Data supplied Block Start

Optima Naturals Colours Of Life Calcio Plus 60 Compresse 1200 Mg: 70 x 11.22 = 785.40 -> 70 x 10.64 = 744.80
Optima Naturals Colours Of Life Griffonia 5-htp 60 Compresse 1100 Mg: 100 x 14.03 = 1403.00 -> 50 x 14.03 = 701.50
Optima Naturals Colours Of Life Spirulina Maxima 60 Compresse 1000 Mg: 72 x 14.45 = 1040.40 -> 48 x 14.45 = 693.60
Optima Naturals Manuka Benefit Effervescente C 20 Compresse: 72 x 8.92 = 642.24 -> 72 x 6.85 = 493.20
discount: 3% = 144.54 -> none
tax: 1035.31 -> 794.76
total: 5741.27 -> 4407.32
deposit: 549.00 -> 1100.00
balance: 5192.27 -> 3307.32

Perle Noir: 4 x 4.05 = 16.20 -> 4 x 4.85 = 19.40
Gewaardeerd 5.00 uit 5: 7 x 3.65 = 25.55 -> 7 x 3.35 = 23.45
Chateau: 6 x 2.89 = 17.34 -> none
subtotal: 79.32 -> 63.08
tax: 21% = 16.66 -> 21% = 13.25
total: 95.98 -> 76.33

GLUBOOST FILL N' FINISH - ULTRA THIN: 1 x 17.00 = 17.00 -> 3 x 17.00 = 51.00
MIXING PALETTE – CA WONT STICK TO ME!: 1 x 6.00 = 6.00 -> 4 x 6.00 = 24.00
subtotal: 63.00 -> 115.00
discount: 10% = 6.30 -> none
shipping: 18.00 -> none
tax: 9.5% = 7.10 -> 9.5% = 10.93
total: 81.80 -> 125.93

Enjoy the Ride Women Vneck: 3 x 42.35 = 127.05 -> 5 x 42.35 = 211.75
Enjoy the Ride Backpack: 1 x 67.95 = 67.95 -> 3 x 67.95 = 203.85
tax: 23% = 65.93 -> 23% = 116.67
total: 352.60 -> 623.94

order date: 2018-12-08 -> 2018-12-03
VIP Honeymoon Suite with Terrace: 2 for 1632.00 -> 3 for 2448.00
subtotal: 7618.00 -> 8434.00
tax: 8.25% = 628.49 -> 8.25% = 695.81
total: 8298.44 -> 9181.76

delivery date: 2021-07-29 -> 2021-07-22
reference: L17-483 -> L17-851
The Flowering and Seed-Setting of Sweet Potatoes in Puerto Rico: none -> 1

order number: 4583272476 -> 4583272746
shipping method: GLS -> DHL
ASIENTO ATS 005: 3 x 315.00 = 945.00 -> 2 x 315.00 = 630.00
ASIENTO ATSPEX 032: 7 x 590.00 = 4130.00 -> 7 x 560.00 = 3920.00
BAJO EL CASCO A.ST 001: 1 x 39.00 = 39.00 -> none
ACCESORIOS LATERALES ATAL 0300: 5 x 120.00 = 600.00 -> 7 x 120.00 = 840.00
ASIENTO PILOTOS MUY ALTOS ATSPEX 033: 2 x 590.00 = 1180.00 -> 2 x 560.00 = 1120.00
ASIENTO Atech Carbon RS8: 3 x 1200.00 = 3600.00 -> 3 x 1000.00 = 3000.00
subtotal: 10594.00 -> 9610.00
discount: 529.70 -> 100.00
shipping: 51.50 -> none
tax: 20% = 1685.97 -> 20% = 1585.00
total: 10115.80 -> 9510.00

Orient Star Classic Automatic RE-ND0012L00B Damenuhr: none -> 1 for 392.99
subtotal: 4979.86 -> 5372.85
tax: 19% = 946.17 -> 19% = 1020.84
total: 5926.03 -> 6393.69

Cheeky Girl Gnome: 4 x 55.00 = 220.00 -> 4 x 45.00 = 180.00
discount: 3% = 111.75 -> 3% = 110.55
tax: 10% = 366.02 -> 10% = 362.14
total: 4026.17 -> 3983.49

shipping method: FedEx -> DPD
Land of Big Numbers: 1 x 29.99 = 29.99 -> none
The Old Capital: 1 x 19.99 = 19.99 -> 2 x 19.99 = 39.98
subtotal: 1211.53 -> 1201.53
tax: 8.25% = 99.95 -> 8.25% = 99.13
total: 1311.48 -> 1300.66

Data supplied Block End

## [Problem requirements]
The task calls for each record to be returned verbatim.

## [Exercise output]
Optima Naturals Colours Of Life Calcio Plus 60 Compresse 1200 Mg: 70 x 11.22 = 785.40 -> 70 x 10.64 = 744.80
Optima Naturals Colours Of Life Griffonia 5-htp 60 Compresse 1100 Mg: 100 x 14.03 = 1403.00 -> 50 x 14.03 = 701.50
Optima Naturals Colours Of Life Spirulina Maxima 60 Compresse 1000 Mg: 72 x 14.45 = 1040.40 -> 48 x 14.45 = 693.60
Optima Naturals Manuka Benefit Effervescente C 20 Compresse: 72 x 8.92 = 642.24 -> 72 x 6.85 = 493.20
discount: 3% = 144.54 -> none
tax: 1035.31 -> 794.76
total: 5741.27 -> 4407.32
deposit: 549.00 -> 1100.00
balance: 5192.27 -> 3307.32

Perle Noir: 4 x 4.05 = 16.20 -> 4 x 4.85 = 19.40
Gewaardeerd 5.00 uit 5: 7 x 3.65 = 25.55 -> 7 x 3.35 = 23.45
Chateau: 6 x 2.89 = 17.34 -> none
subtotal: 79.32 -> 63.08
tax: 21% = 16.66 -> 21% = 13.25
total: 95.98 -> 76.33

GLUBOOST FILL N' FINISH - ULTRA THIN: 1 x 17.00 = 17.00 -> 3 x 17.00 = 51.00
MIXING PALETTE – CA WONT STICK TO ME!: 1 x 6.00 = 6.00 -> 4 x 6.00 = 24.00
subtotal: 63.00 -> 115.00
discount: 10% = 6.30 -> none
shipping: 18.00 -> none
tax: 9.5% = 7.10 -> 9.5% = 10.93
total: 81.80 -> 125.93

Enjoy the Ride Women Vneck: 3 x 42.35 = 127.05 -> 5 x 42.35 = 211.75
Enjoy the Ride Backpack: 1 x 67.95 = 67.95 -> 3 x 67.95 = 203.85
tax: 23% = 65.93 -> 23% = 116.67
total: 352.60 -> 623.94

order date: 2018-12-08 -> 2018-12-03
VIP Honeymoon Suite with Terrace: 2 for 1632.00 -> 3 for 2448.00
subtotal: 7618.00 -> 8434.00
tax: 8.25% = 628.49 -> 8.25% = 695.81
total: 8298.44 -> 9181.76

delivery date: 2021-07-29 -> 2021-07-22
reference: L17-483 -> L17-851
The Flowering and Seed-Setting of Sweet Potatoes in Puerto Rico: none -> 1

order number: 4583272476 -> 4583272746
shipping method: GLS -> DHL
ASIENTO ATS 005: 3 x 315.00 = 945.00 -> 2 x 315.00 = 630.00
ASIENTO ATSPEX 032: 7 x 590.00 = 4130.00 -> 7 x 560.00 = 3920.00
BAJO EL CASCO A.ST 001: 1 x 39.00 = 39.00 -> none
ACCESORIOS LATERALES ATAL 0300: 5 x 120.00 = 600.00 -> 7 x 120.00 = 840.00
ASIENTO PILOTOS MUY ALTOS ATSPEX 033: 2 x 590.00 = 1180.00 -> 2 x 560.00 = 1120.00
ASIENTO Atech Carbon RS8: 3 x 1200.00 = 3600.00 -> 3 x 1000.00 = 3000.00
subtotal: 10594.00 -> 9610.00
discount: 529.70 -> 100.00
shipping: 51.50 -> none
tax: 20% = 1685.97 -> 20% = 1585.00
total: 10115.80 -> 9510.00

Orient Star Classic Automatic RE-ND0012L00B Damenuhr: none -> 1 for 392.99
subtotal: 4979.86 -> 5372.85
tax: 19% = 946.17 -> 19% = 1020.84
total: 5926.03 -> 6393.69

Cheeky Girl Gnome: 4 x 55.00 = 220.00 -> 4 x 45.00 = 180.00
discount: 3% = 111.75 -> 3% = 110.55
tax: 10% = 366.02 -> 10% = 362.14
total: 4026.17 -> 3983.49

shipping method: FedEx -> DPD
Land of Big Numbers: 1 x 29.99 = 29.99 -> none
The Old Capital: 1 x 19.99 = 19.99 -> 2 x 19.99 = 39.98
subtotal: 1211.53 -> 1201.53
tax: 8.25% = 99.95 -> 8.25% = 99.13
total: 1311.48 -> 1300.66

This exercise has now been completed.